以前と違い、結婚とそれにまつわる風習、習慣は、ぐっとカジュアルになりました。結婚式の挙げ方、参加の仕方も、挙式する当事者の考え方ひとつで実にさまざまになり、こうすべきという一つのパターンではくくれないものになってきています。

しかし一方で、複雑なしきたりやマナーが定められ、残っている部分でもあります。また、地方によってもしきたりが大きく異なるところでもありますので、実際に参加する、挙式をする時には、周囲やアドバイザーなどに、よく確認をすることが必要となってくるでしょう。

ここでは一般的に言われているしきたりについて簡単に扱うこととします。まず「結納」ですが、これは婚姻により両家が親類となることを祝い、贈り物を納める、という意味があります。

関東風のやり方と関西風のやり方があり、関東では新郎側新婦側ともに同格の結納品を用意し、「取り交わす」ものとなります。新郎側から新婦側へ結納品を仲人が届けたあと、今度は新婦側から新郎側へ結納品を届けます。新郎側から届いた結納金の半分を、新婦側から返すことも行われます。

一方、関西風では、結納品は新郎側から新婦側へ一方的に「納める」もの。どちらのやり方ともに、現在は、仲人を立てない、両家同席のうえ簡略的に済ませる、そもそも結納をやらない、など様々なケースが見られます。

結婚式の招待状が届いたら、返信はなるべく早く。席次を決めたりする都合があるので、早めに出欠を連絡しましょう。欠席せざるを得なかった場合は祝電を打つなどしてお祝いの気持ちを表しましょう。

結婚式に参列する場合、和服の時は、正礼服は当事者、親族、媒酌人などが着用しますので、それより格下のものを。洋装の場合は、女性では、ウエディングドレスが白であることから白は避け、あくまで花嫁を主役にすることを忘れない程度の華やかさで。

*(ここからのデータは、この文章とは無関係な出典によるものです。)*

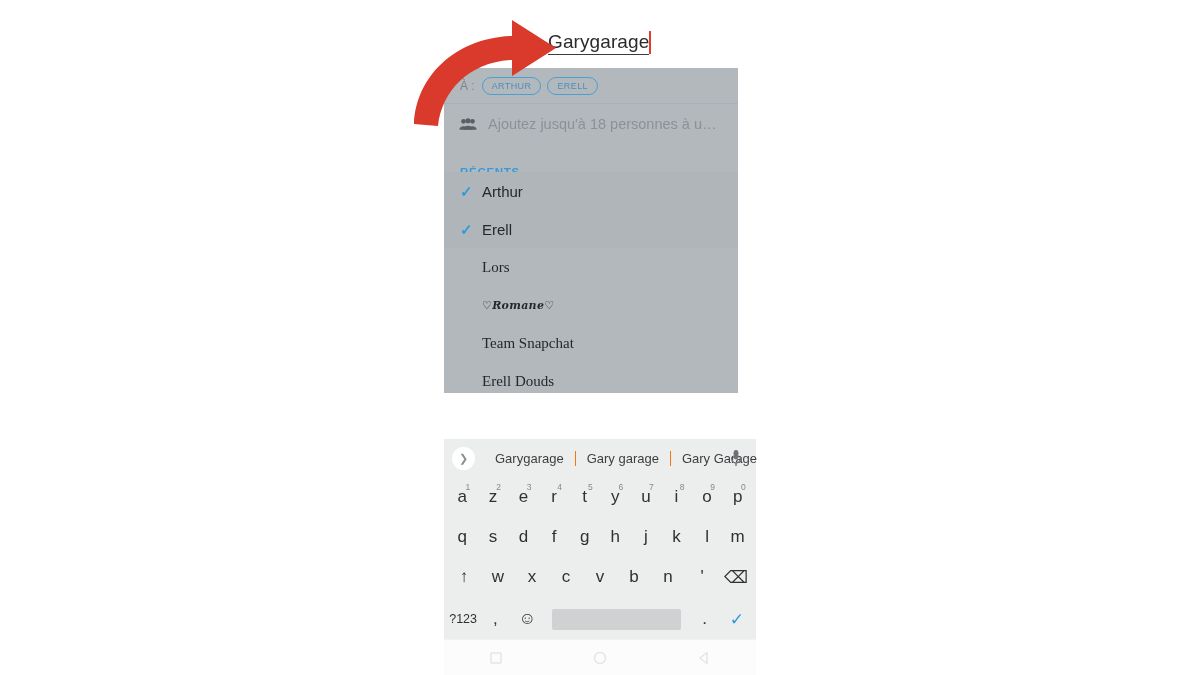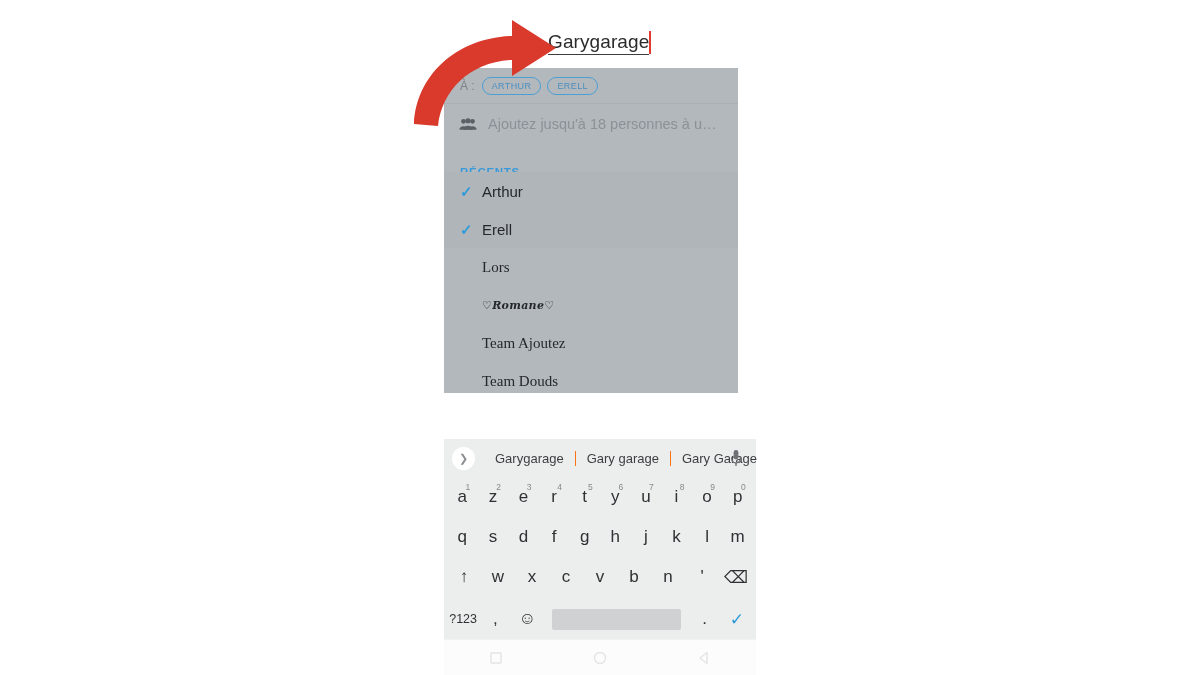--- a/index.html
+++ b/index.html
@@ -316,7 +316,7 @@
         </div>
 
         <div class="contact-row">
-          <span class="contact-name indent">Team Ajoutez</span>
+          <span class="contact-name indent">Team Snapchat</span>
         </div>
 
         <div class="contact-row">

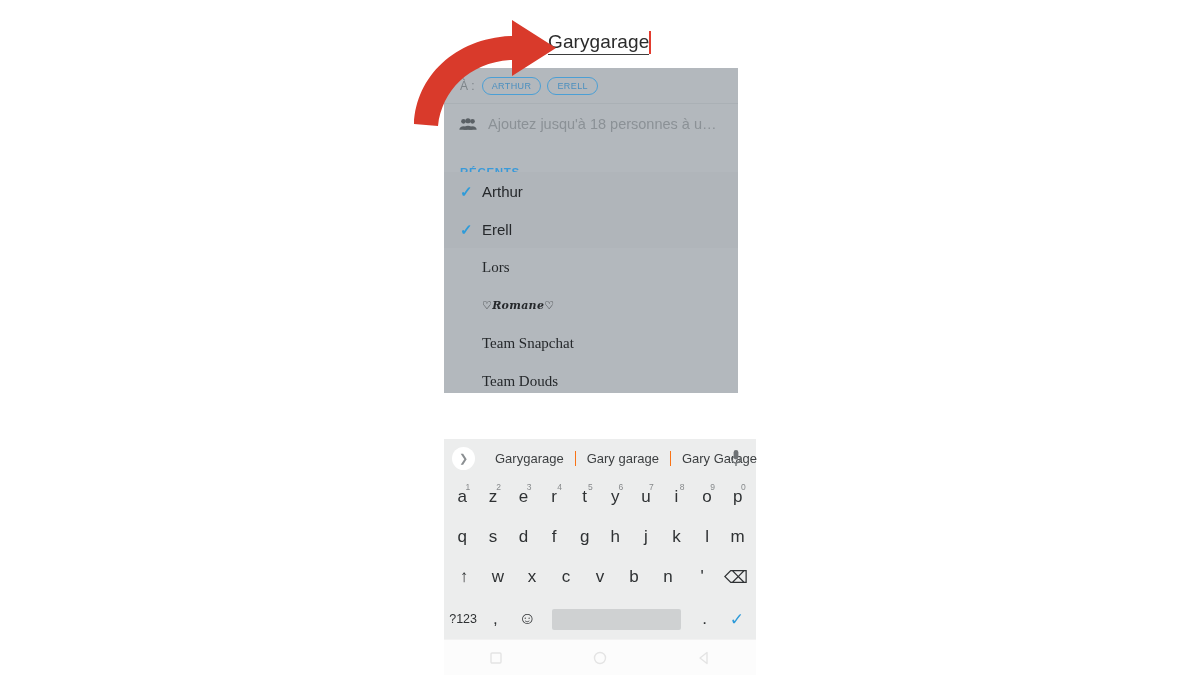--- a/index.html
+++ b/index.html
@@ -320,7 +320,7 @@
         </div>
 
         <div class="contact-row">
-          <span class="contact-name indent">Team Douds</span>
+          <span class="contact-name indent">Erell Douds</span>
         </div>
 
       </div>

また、ラメなどの入らない黒の服も、喪服を連想させるので避けましょう。男性は基本的にスーツで。

結婚祝いの品は結婚式の招待状をいただいてから、挙式に一週間前までに贈るものとされていますが、最近は、親族でなければ、結婚式当日に受付に持参というケースも多いようです。

結婚祝いのご祝儀を入れるご祝儀袋は、右肩に「のし」がついています。水引は、一般のご祝儀袋が五本のところ、結婚祝いは喜びが倍になるとのことで十本のものが正式。

結び方は、一度結んだらほどけない「結び切り」ものを選んで。繰り返しよいことがあるようにとの気持ちを込めた、蝶結びのご祝儀袋もありますが用途が違いますので、取り違えないようにくれぐれも気をつけて下さい。

お友達に贈るのなら、可愛いカジュアルなご祝儀袋でもよいですね。一方、仕事関係や目上の方など、格を必要とする時には、それなりのものを、選びましょう。デパートなどで相談しながら購入すると安心です。

表書きは「寿」や「御結婚御祝」。「結婚御祝」は四文字になるので嫌う人がいるかもしれませんので、使わないのが無難です。夫婦連名でお包みをする場合は、ひとり分の倍額より少し少なめにするのが一般的と言われています。